Fast and Furious 7 : au-delà des grosses cylindrées

Past and Curious

 

« This time, it ain't just about being fast », déclare sentencieusement Vin Diesel au milieu de Fast and Furious 7. Il dit vrai. Les stars de F&F7 ne sont pas les voitures. En tout cas, pas seulement. (Sortie du Blu-ray et du dvd le 4 août.)

 

A priori, un film où l’on passe l’essentiel de son temps à jouer à « voiture-vole » et où l’on n’a, en plus, aucun respect pour le matériel — puisque la quasi-totalité des bolides qui conditionnent l’action finissent à la casse. Voilà qui devrait susciter en nous une indifférence totale, pour ne pas dire un souverain mépris.

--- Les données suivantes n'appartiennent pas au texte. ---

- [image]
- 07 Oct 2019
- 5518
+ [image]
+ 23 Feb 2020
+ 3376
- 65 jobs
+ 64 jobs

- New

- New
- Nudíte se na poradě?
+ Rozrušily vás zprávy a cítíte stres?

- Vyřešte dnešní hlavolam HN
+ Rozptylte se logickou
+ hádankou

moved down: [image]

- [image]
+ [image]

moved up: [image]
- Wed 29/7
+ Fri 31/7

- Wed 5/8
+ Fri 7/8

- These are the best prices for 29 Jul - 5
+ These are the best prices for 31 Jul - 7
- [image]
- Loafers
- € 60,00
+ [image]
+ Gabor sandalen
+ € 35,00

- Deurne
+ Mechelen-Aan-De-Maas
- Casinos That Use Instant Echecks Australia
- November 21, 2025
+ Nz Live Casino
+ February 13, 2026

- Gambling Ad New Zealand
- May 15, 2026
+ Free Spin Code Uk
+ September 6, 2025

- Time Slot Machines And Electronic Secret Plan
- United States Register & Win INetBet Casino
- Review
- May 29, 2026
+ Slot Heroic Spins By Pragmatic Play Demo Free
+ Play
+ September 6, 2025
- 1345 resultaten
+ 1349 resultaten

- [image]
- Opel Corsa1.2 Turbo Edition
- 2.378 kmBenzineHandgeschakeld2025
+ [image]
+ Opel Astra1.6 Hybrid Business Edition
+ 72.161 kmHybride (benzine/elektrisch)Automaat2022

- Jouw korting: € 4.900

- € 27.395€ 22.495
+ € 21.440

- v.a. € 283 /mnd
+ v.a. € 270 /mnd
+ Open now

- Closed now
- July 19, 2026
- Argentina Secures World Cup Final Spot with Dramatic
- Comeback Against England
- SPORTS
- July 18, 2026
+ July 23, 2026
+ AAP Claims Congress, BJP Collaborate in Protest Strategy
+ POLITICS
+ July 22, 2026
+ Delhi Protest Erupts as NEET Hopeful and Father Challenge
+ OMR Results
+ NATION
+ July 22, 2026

Mais on ne saurait balayer d’un revers de main Fast and Furious 7. Peut-on faire fi d’un film qui, en l’espace de quelques semaines, s’est classé dans le peloton des cinq plus grands succès de toute l’histoire du cinéma et qui, qu’on le veuille ou non, fait partie d’une série née il y a déjà une quinzaine d’années et qui ne connaîtrait pas une telle longévité (le 8 est déjà sur les rails…) si elle n’avait su, nonobstant quelques cahots sur sa route, se construire. L’augmentation vertigineuse des budgets —  ce numéro 7 aurait coûté 240 millions de dollars, soit près de dix fois plus que le premier épisode — et la mort du comédien Paul Walker pendant le tournage ne sauraient suffire à expliquer le triomphe international de ce blockbuster.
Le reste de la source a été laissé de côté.